- Directed by: Philippe Caland
- Written by: Philippe Caland
- Produced by: Philippe Caland
- Starring: Forest Whitaker Virginia Madsen Minnie Driver Philippe Caland
- Cinematography: Daron Keet
- Edited by: Joseph Semense Yvan Gauthier
- Music by: Anthony Marinelli
- Production company: YBG Prods.
- Distributed by: Monterey Media
- Release dates: June 21, 2007 (Avignon); September 26, 2008 (Manhattan);
- Running time: 83 minutes
- Country: United States
- Language: English

= Ripple Effect (film) =

Ripple Effect is a 2007 American drama film written and directed by Philippe Caland and starring Forest Whitaker, Virginia Madsen, Minnie Driver and Caland. Whitaker, Madsen and Driver also served as executive producers of the film.

==Reception==
The film has a 29% rating on Rotten Tomatoes.

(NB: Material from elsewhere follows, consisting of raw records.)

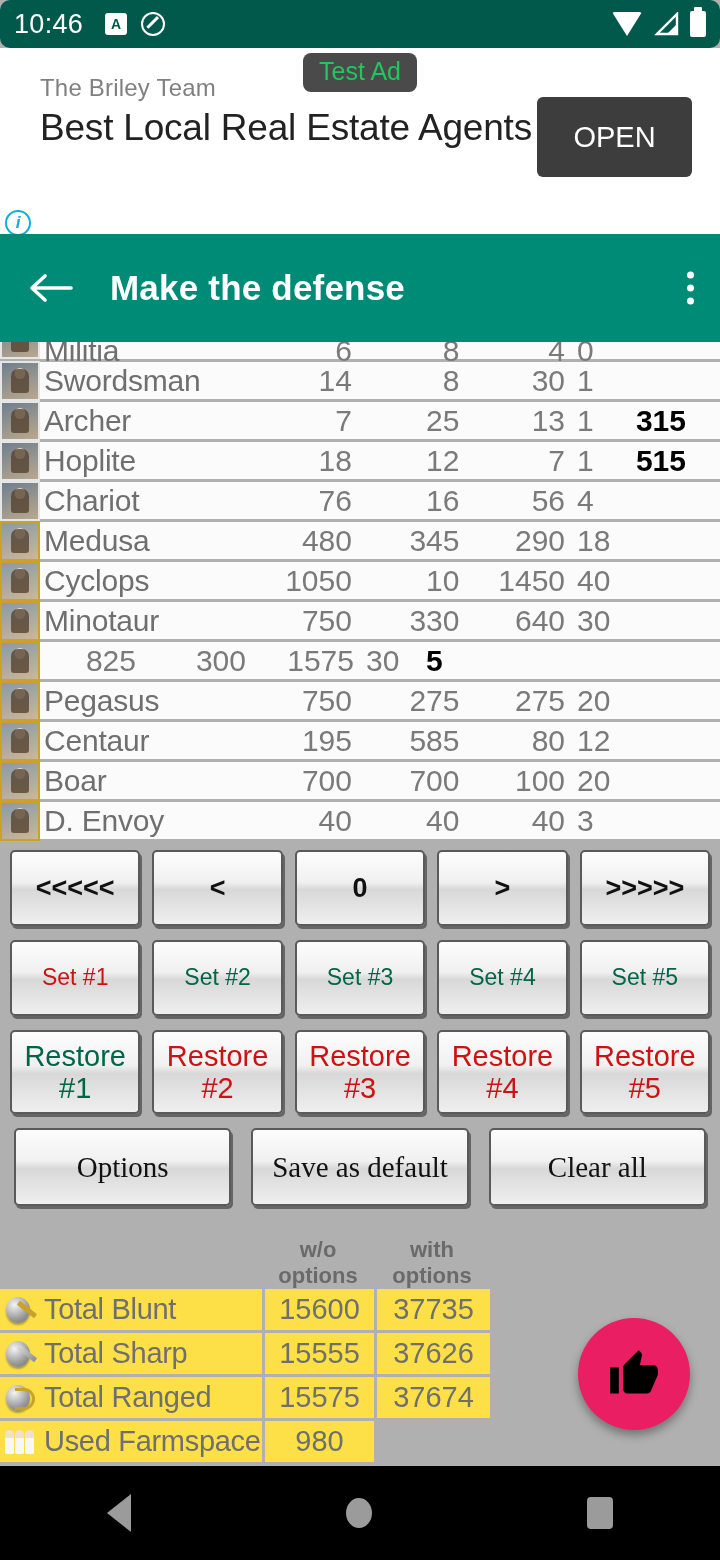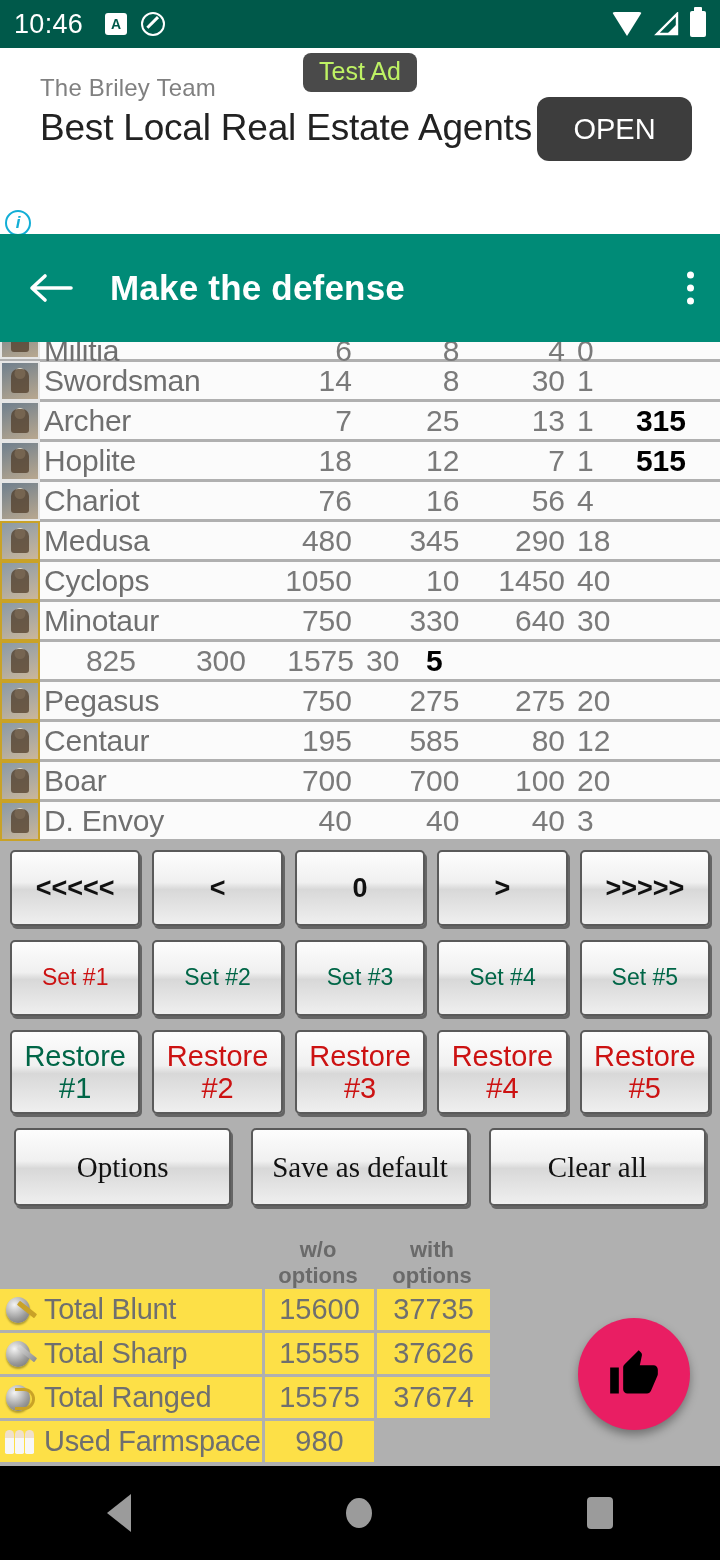--- a/index.html
+++ b/index.html
@@ -14,7 +14,7 @@
   
   .statusbar {
     height: 48px; background: #00594a; color: #fff;
-    display: flex; align-items: center; padding: 0 14px;
+    display: flex; align-items: center; padding: 0 14px; border-radius: 10px;
   }
   .clock { font-size: 27px; letter-spacing: .3px; }
   .sb-left-icons { display: flex; align-items: center; gap: 14px; margin-left: 22px; }

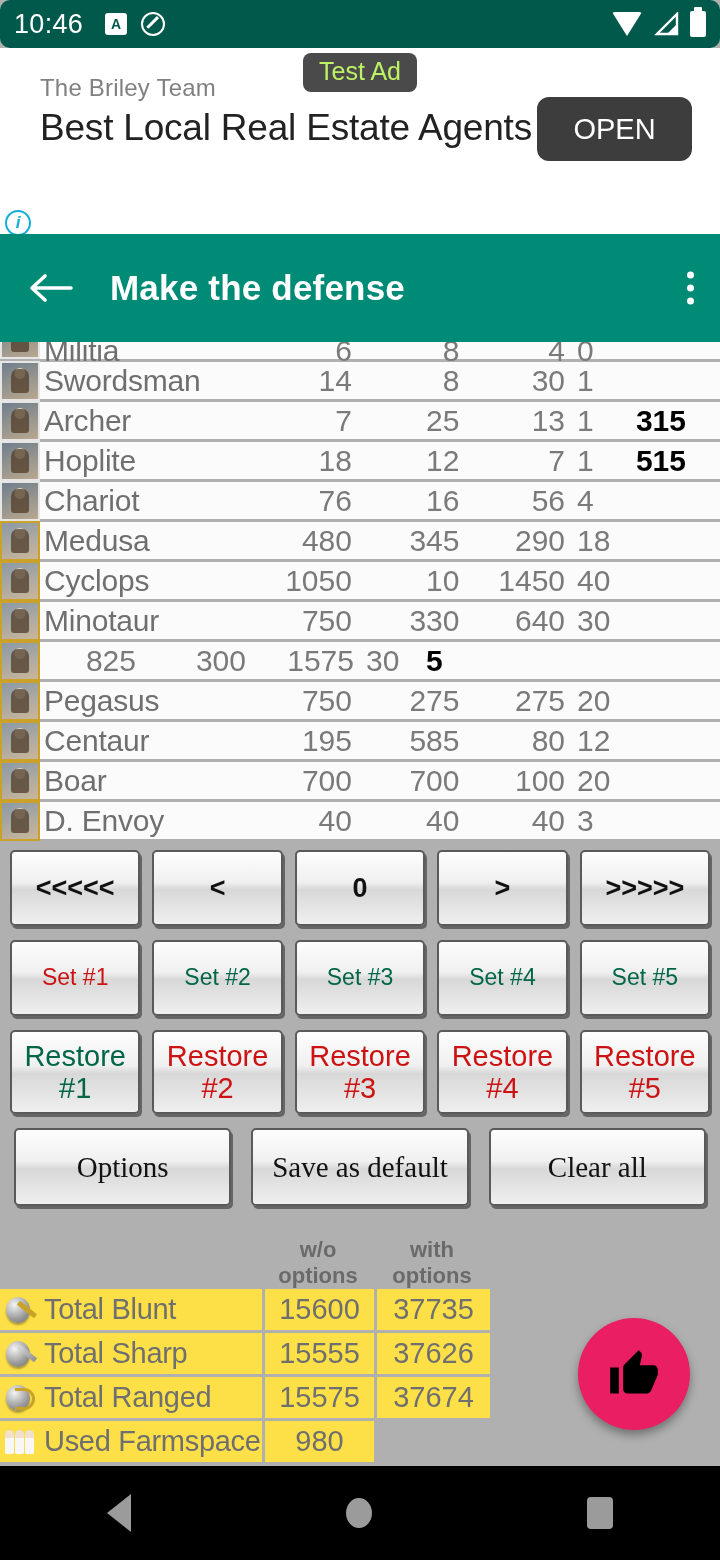--- a/index.html
+++ b/index.html
@@ -51,7 +51,7 @@
   }
   .ad-badge {
     position: absolute; top: 5px; left: 303px;
-    background: #4a4a4a; color: #bef264; font-size: 25px;
+    background: #4a4a4a; color: #22c55e; font-size: 25px;
     padding: 6px 16px 8px; border-radius: 8px; line-height: 1;
   }
   .ad-open {

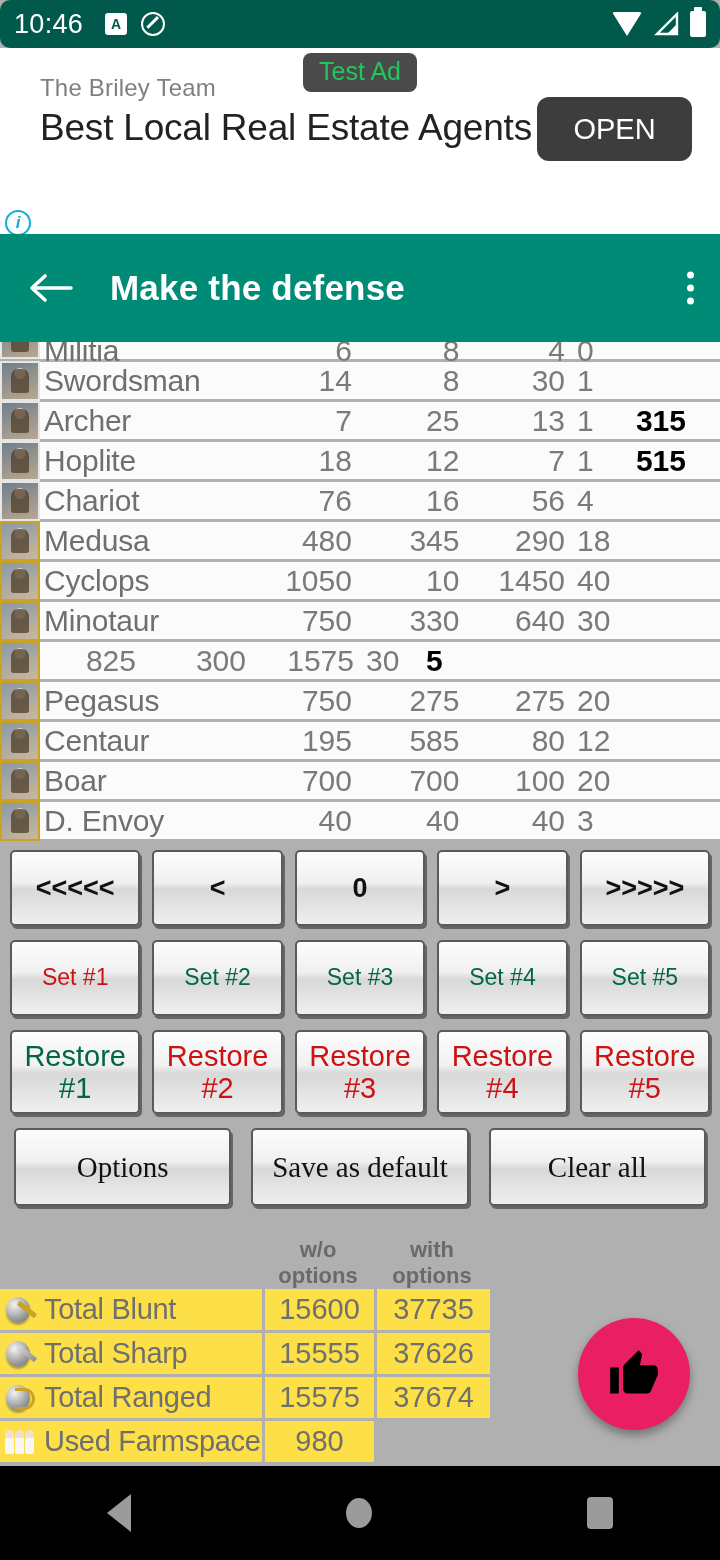--- a/index.html
+++ b/index.html
@@ -56,8 +56,8 @@
   }
   .ad-open {
     position: absolute; right: 28px; top: 49px;
-    width: 155px; height: 64px; background: #3d3d3d; color: #fff;
-    border: none; border-radius: 12px; font-size: 29px;
+    width: 155px; height: 80px; background: #3d3d3d; color: #fff;
+    border: none; border-radius: 6px; font-size: 29px;
     font-family: inherit; cursor: pointer;
   }
   .ad-info {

Neil Genzlinger of The New York Times gave the film a negative review and wrote, "But there’s only so much they can do with his script, which starts with a not-very-original insight and takes too many shortcuts delivering it."

Jeff Shannon of The Seattle Times gave the film a positive review and wrote, "After a bumpy start, Ripple Effect begins to show why Whitaker, Virginia Madsen and Minnie Driver signed on as executive producers and co-stars."